Mothers Day?

Mother’s Day Proclamation – 1870

by Julia Ward Howe

Arise then…women of this day!
Arise, all women who have hearts!
Whether your baptism be of water or of tears!
Say firmly:
“We will not have questions answered by irrelevant agencies,
Our husbands will not come to us, reeking with carnage,
For caresses and applause.
Our sons shall not be taken from us to unlearn
All that we have been able to teach them of charity, mercy and patience.
We, the women of one country,
Will be too tender of those of another country
To allow our sons to be trained to injure theirs.”

From the voice of a devastated Earth a voice goes up with
Our own.
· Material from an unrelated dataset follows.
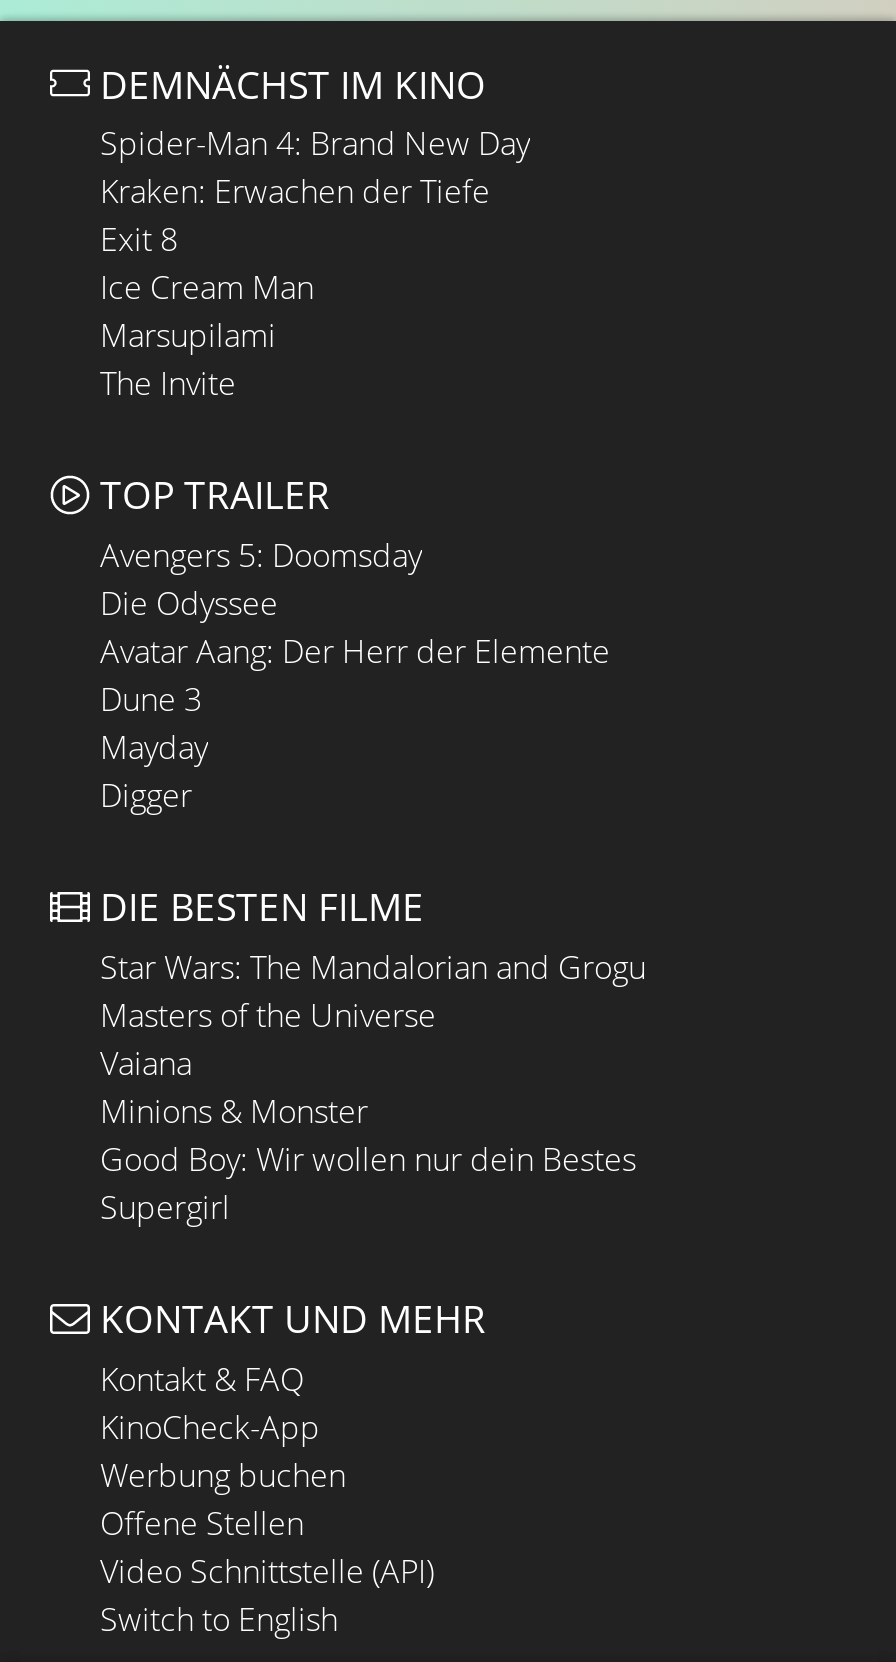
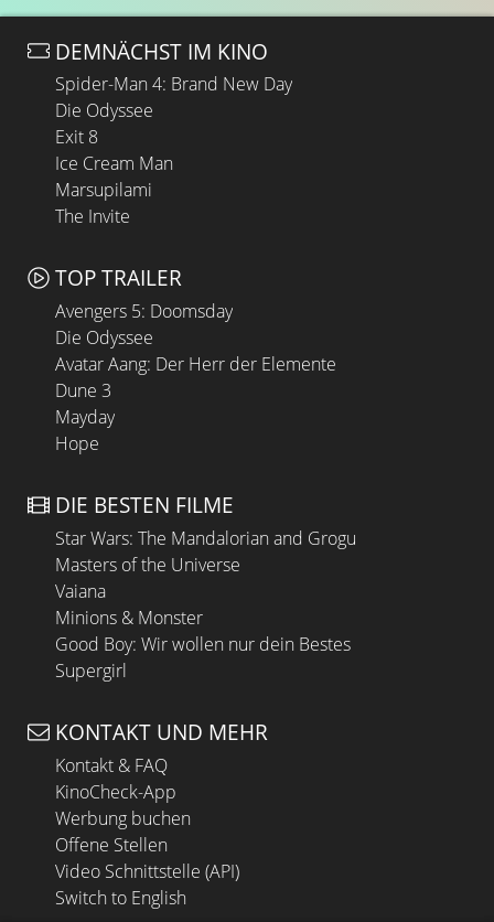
[100,170,490,214] Kraken: Erwachen der Tiefe -> [55,98,153,123] Die Odyssee
[100,773,192,817] Digger -> [55,431,99,456] Hope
It says: “Disarm! Disarm!
The sword of murder is not the balance of justice.”
Blood does not wipe our dishonor,
Nor violence indicate possession.
As men have often forsaken the plough and the anvil
At the summons of war,
Let women now leave all that may be left of home
For a great and earnest day of counsel.
Let them meet first, as women, to bewail and commemorate the dead.
Let them solemnly take counsel with each other as to the means
Whereby the great human family can live in peace…
Each bearing after his own time the sacred impress, not of Caesar,
But of God –
In the name of womanhood and humanity, I earnestly ask
That a general congress of women without limit of nationality,
May be appointed and held at someplace deemed most convenient
And the earliest period consistent with its objects,
To promote the alliance of the different nationalities,
The amicable settlement of international questions,
The great and general interests of peace.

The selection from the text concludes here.